Talking to students about our situation is even worse. I get that students (and their parents) want for students a chance to participate in the same system that has previously rewarded their families with success. Whoever said, “It is easier to imagine the end of the world than the end of capitalism,” (Fisher or Zizek) got it right. In general students cannot or will not digest the horrible position that we are being put in by late-stage capitalism. The result is status quo.
So we continue on, headed for a cliff… we live in a world making essentially the same choices that led us to this point. It is insanity. Insist on the conversation and be marginalized. Pretend that we will fix our problems and be deluded.

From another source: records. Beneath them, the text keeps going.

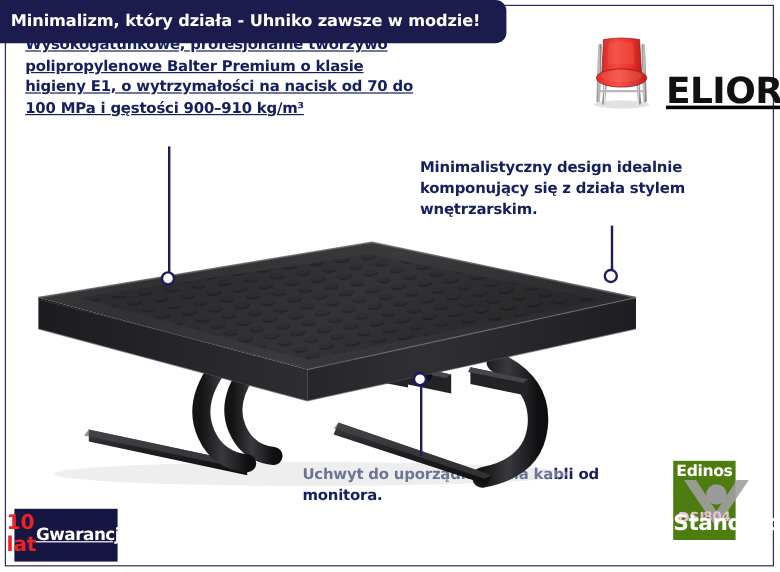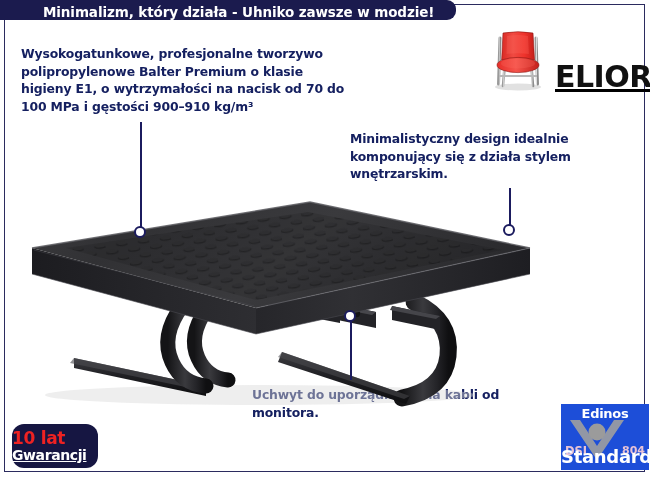"Minimalizm, który działa - Uhniko" .banner { align-items: flex-end -> center; height: 20px -> 36px; padding-left: 34px -> none }
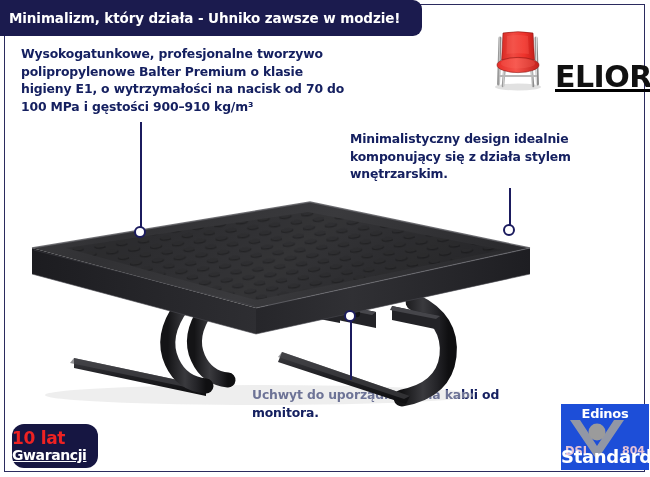"Wysokogatunkowe, profesjonalne tworzywo" #callout-material { text-decoration: none -> underline; top: 45px -> 28px }
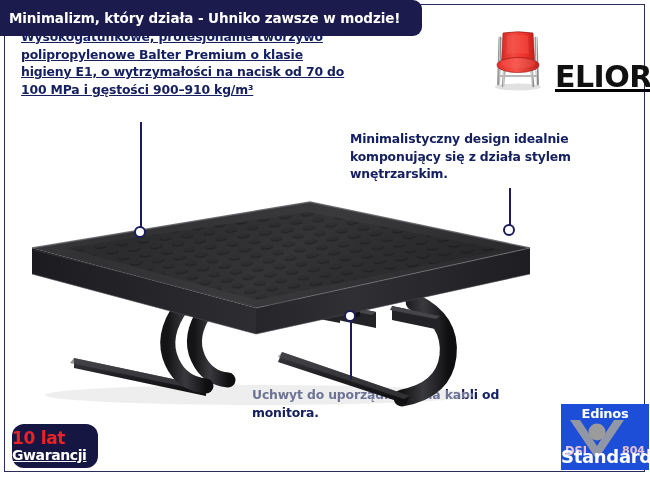"Edinos" .edinos { background: #1d4ed8 -> #4d7c0f; top: 404px -> 384px; width: 88px -> 52px }
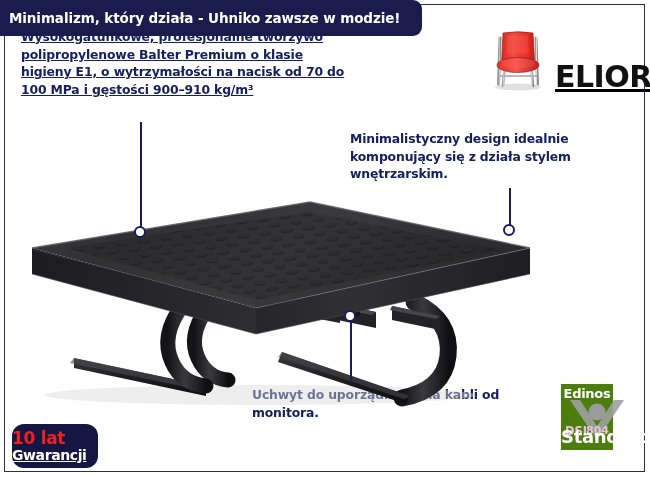"10 lat" .warranty { align-items: flex-start -> center; border-radius: 12px -> 0; flex-direction: column -> row }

Where to start - I think we need to rethink and redesign it all, to make it fit for purpose: to me the bottom line is that schools should serve Life on planet Earth. Period. Not just to prepare our young for good jobs or continued entitlement, for which we have developed such compelling rhetoric to disguise it. If we keep our eye on the bottom line and see our schools as ecosystems composed of living beings, interacting with living systems around us that nourish us, clothe us, keep us warm and entertained, if we do that, we might find our way to focus on the soil of learning, rather than the yield - if we focus on curiosity, compassion and courage in a real world context, where students are solving REAL local problems in collaboration with local stakeholders and living systems, maybe we've got a shot of turning this collapse into a big sigh of relief.
It IS hard to imagine the end of capitalism, or neo-feudalism, which it has become. I guess we have to work harder at imagining and invite our students around the table!